Bank pledges $1 million to support tech firms

Monica Chapman Nov 19, 2008


An investment in Southeast Ohio

Bank pledges $1 million to support tech firms

Monica Chapman November 19, 2008

A West Virginia bank is giving $1 million to TechGrowth Ohio, a coalition set up to provide operational assistance to technology firms in Southeast Ohio that counts Ohio University among its partners.

Athens-based TechGrowth Ohio, founded in 2007, is one of six not-for-profit organizations funded by the state's Department of Development to spur economic development and nurture firms with commercial potential. With its investment, Wesbanco joins existing TechGrowth partners Ohio University, Adena Ventures, OSU South Centers and the East Central Ohio Tech Angel Fund.

At Ohio University, experts from the Voinovich School of Leadership and Public Affairs, Edison Biotechnology Institute and Innovation Center provide venture-ready businesses with counsel through TechGrowth, connecting area entrepreneurs with resources and potential sources of capital.

"This is a great partnership and it's going to in the long term put this region in a much more competitive position for economic development, which is increasingly important in terms of the U.S. economy," said Voinovich School Director Mark Weinberg.

Joe Flynn, senior vice president at WesBanco, announced the investment at the TechGrowth Ohio collaborators' meeting on Monday. Flynn said the investment was born of Wesbanco's Community Development Corporation, which aims to bring businesses into the area.

For Athens-based entrepreneurs Dan Krivicich and Geoff Greenfield -- both Ohio University alumni -- investments like these provide avenues for success in an otherwise economically challenged region.

"Sometimes it's hard for entrepreneurs in our area," Krivicich said. "You think you can do in on your own, but you need to know what is available. (TechGrowth Ohio) helps you plan with realistic goals about growth… which always takes more money and more time than you think."

Krivicich's company, FITNE, produces and distributes multimedia educational programs for nurses and nursing students. Third Sun, meanwhile, sells and installs renewable energy systems.

FITNE was among the first graduates of Ohio University's innovation center -- a business incubator which provides guidance and resources to area start-ups.
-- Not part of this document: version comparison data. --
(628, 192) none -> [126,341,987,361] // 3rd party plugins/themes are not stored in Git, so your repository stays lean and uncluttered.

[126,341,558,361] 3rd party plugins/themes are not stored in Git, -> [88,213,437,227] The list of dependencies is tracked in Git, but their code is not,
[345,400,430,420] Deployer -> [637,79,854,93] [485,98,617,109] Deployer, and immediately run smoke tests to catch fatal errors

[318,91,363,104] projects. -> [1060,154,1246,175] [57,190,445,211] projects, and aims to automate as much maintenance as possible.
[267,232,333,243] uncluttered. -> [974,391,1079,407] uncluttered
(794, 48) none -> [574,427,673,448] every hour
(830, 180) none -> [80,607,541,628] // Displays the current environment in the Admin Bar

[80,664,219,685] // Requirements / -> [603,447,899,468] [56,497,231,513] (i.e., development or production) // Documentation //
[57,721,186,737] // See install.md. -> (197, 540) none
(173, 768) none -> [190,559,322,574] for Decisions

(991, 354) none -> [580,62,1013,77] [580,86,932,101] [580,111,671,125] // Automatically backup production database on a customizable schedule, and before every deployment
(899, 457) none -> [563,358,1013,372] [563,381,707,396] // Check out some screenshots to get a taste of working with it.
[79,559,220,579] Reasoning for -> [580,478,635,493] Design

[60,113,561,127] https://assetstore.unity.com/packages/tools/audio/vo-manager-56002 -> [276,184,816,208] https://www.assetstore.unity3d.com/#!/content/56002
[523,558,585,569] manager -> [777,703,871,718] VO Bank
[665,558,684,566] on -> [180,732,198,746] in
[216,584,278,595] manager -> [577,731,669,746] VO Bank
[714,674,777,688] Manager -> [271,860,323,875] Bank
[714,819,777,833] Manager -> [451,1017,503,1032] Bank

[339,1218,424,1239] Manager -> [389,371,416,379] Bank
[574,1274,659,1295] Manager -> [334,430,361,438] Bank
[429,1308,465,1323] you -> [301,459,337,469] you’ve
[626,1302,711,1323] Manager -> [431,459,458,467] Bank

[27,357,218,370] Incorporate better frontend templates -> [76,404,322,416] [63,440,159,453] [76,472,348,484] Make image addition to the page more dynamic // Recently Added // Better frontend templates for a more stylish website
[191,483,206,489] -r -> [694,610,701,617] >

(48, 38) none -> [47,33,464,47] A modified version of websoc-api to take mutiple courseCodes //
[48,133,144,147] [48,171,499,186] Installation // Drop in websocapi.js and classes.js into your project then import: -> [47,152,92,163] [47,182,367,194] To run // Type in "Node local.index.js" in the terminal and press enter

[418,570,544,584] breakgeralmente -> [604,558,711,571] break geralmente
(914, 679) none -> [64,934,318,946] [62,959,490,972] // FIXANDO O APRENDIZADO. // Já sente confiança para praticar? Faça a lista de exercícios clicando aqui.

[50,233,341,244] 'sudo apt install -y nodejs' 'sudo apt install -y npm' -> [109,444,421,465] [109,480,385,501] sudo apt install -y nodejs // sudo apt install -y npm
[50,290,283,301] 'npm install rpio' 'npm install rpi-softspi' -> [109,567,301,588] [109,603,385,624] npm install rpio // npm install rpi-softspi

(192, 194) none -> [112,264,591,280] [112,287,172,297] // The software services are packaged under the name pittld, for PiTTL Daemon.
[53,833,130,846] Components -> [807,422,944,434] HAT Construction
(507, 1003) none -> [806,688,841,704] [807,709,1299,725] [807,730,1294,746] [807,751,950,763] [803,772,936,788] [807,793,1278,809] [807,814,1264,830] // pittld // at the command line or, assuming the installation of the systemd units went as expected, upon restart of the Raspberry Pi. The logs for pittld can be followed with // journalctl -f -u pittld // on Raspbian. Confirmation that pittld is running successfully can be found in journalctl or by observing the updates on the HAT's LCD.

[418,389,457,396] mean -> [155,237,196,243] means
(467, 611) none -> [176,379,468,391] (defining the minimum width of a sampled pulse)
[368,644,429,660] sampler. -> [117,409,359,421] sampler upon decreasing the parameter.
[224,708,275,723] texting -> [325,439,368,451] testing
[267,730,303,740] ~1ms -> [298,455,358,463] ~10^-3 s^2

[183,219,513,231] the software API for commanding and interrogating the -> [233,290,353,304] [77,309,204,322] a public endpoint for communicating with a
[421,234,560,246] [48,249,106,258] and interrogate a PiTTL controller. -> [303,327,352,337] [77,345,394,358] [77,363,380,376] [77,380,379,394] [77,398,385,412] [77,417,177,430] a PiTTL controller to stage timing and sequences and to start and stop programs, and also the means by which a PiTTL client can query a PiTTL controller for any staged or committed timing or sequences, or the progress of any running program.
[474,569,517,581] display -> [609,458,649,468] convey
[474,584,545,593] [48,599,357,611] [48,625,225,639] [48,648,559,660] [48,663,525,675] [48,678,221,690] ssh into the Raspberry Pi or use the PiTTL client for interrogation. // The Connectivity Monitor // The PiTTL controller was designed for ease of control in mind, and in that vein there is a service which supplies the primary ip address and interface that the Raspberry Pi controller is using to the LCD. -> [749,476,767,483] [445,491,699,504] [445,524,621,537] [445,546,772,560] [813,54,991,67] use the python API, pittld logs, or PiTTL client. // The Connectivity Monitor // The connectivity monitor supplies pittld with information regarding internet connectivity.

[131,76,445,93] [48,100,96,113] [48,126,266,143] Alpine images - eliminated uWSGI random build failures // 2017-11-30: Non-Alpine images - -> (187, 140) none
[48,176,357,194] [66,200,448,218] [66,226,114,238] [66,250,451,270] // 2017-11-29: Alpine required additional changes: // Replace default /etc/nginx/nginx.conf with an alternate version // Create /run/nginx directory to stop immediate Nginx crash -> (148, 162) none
According to Krivicich, the additional resources provided through TechGrowth Ohio helped fuel a 500 percent increase in sales of software for its Virtual Learning Resource Center in one year's time.

Third Sun's Greenfield is hoping for similar success. The company is projecting gross sales of $3.2 million in 2008, more than four times its 2006 sales.

Greenfield credits the Voinovich School's Kevin Aspegren, director of the Appalachian Regional Entrepreneurship Program, for providing insight into issues within the growing industry. ESP also provided marketing support and consulting services in human resources and accounting.

Having worked with the Voinovich School as a client since 2003, Greenfield said the "new set of eyes" has been invaluable to his family's business.

"They had outside perspective and business school attitudes and asked a lot of hard questions," he said. "It really helped us think about our business in a growth perspective, bringing us out of the day-to-day details and thinking about strategy."

FITNE and Third Sun were among three companies to present their success stories at Monday's forum. Rounding out the presentations was Peebles, Ohio-based Toobla, an early stage technology-based company seeking to capitalize on the fast-growing social networking market.

"This is one of the more opportunistic parts of the state of Ohio, in our opinion," Ohio University President Roderick J. McDavis told the TechGrowth Advisory Council. "And as we have delved more deeply into looking at the opportunities for economic development, we're clear that TechGrowth Ohio will provide an opportunity to more effectively and efficiently leverage internal resources that are aimed at spawning more economic development."